Inclusion financière et transition numérique : un levier de légitimité
Au-delà des indicateurs macro, l’équipe Wameso veut élargir l’accès aux services bancaires à une population dont plus de 60 % reste non bancarisée. La BCC prépare un règlement sur les établissements de monnaie électronique afin de clarifier le rôle des fintechs et de protéger les consommateurs. Inspiré des expériences est-africaines, le projet de « sandbox réglementaire » devrait encourager l’innovation tout en prévenant les risques systémiques liés aux crypto-actifs émergents dans la région des Grands Lacs. « L’inclusion financière ne peut être le parent pauvre de la stabilité macroéconomique », concède un haut cadre de la banque, insistant sur la dimension sociale de la mission.
Un alignement régional recherché
La RDC, membre de la Communauté économique des États de l’Afrique centrale (CEEAC), ambitionne d’harmoniser davantage ses cadres prudentiels avec ses voisins, dont le Congo-Brazzaville. À Brazzaville, des officiels ont déjà fait savoir que « la stabilité financière est un bien public régional », signe d’une convergence diplomatique que la BCC entend cultiver sans heurter les sensibilités nationales.
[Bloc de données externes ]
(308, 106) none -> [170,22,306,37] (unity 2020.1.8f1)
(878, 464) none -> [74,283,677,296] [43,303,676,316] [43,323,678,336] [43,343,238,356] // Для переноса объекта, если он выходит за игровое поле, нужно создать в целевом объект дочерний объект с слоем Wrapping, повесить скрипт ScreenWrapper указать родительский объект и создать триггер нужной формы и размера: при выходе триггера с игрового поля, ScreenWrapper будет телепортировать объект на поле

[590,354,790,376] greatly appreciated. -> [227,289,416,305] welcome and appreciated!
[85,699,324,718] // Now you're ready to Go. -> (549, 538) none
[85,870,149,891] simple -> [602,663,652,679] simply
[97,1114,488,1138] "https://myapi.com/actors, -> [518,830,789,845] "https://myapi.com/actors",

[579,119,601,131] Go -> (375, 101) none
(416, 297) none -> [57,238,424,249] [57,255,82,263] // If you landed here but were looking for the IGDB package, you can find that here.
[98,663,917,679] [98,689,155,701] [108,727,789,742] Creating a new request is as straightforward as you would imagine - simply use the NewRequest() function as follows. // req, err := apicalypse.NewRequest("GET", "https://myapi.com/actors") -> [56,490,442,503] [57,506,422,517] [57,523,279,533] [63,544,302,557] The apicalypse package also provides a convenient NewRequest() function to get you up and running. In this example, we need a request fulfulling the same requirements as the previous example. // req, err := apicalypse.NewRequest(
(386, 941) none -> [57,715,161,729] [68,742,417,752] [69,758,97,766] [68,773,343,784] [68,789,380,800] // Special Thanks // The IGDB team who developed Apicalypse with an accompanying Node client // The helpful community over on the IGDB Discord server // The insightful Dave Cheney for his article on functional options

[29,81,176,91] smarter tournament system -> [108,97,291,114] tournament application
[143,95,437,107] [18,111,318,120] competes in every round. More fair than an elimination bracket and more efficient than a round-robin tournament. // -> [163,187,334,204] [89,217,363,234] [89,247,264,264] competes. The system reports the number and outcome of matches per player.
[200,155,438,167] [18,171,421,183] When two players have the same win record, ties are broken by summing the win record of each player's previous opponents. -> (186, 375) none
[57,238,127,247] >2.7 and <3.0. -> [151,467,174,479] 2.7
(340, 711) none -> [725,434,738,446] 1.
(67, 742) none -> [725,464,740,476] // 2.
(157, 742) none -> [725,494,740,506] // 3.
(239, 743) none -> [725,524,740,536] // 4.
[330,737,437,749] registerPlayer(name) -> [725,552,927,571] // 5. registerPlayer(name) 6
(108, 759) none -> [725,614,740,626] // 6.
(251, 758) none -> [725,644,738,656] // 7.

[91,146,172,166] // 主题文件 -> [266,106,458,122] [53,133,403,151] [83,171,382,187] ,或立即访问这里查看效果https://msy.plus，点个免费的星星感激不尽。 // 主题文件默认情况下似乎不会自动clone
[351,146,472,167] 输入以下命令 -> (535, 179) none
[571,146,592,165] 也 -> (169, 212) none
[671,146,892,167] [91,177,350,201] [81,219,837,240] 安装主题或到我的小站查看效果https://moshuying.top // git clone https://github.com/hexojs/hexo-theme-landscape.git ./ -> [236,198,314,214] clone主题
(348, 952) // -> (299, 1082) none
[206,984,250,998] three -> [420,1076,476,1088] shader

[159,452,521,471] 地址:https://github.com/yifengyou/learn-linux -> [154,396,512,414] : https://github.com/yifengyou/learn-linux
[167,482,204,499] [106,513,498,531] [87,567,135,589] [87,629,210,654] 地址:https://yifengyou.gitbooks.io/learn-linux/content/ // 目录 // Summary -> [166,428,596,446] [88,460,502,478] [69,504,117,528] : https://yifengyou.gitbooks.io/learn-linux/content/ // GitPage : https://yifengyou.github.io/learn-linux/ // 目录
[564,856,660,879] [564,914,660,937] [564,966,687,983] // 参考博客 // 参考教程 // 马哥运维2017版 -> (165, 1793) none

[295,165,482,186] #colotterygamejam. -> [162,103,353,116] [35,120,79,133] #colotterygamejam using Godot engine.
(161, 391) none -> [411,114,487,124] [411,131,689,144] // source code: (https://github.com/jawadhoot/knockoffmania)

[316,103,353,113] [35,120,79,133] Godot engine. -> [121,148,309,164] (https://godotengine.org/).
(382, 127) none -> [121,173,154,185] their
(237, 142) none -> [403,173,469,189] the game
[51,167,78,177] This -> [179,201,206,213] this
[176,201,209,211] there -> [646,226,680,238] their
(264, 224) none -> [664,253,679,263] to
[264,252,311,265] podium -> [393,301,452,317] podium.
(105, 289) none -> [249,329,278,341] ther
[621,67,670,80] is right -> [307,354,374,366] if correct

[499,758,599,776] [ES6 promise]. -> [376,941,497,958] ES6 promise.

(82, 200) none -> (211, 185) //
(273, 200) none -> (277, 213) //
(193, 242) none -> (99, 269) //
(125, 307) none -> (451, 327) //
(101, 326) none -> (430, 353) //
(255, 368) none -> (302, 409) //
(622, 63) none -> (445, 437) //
Kinshasa compte ainsi renforcer l’échange d’informations avec la Banque des États de l’Afrique centrale et plaide pour une meilleure interconnexion des systèmes de paiement transfrontaliers, condition d’une croissance commerciale inclusive.
Perspectives : prudence monétaire et crédibilité institutionnelle
Les premières mesures de la nouvelle gouvernance seront scrutées par les agences de notation, dont les remarques influencent le coût d’emprunt souverain. Si la matrice des risques externes, marquée par la volatilité des cours du cuivre et du cobalt, demeure élevée, la BCC espère que la discipline budgétaire annoncée contribuera à ancrer les anticipations. À court terme, le succès se mesurera à la capacité de l’institution à piloter un taux de change flexible sans alimenter de spirales inflationnistes. À moyen terme, la crédibilité découlant d’un cadre opérationnel clair devrait servir de boussole, dans un pays qui vise l’émergence économique tout en consolidant la paix sociale.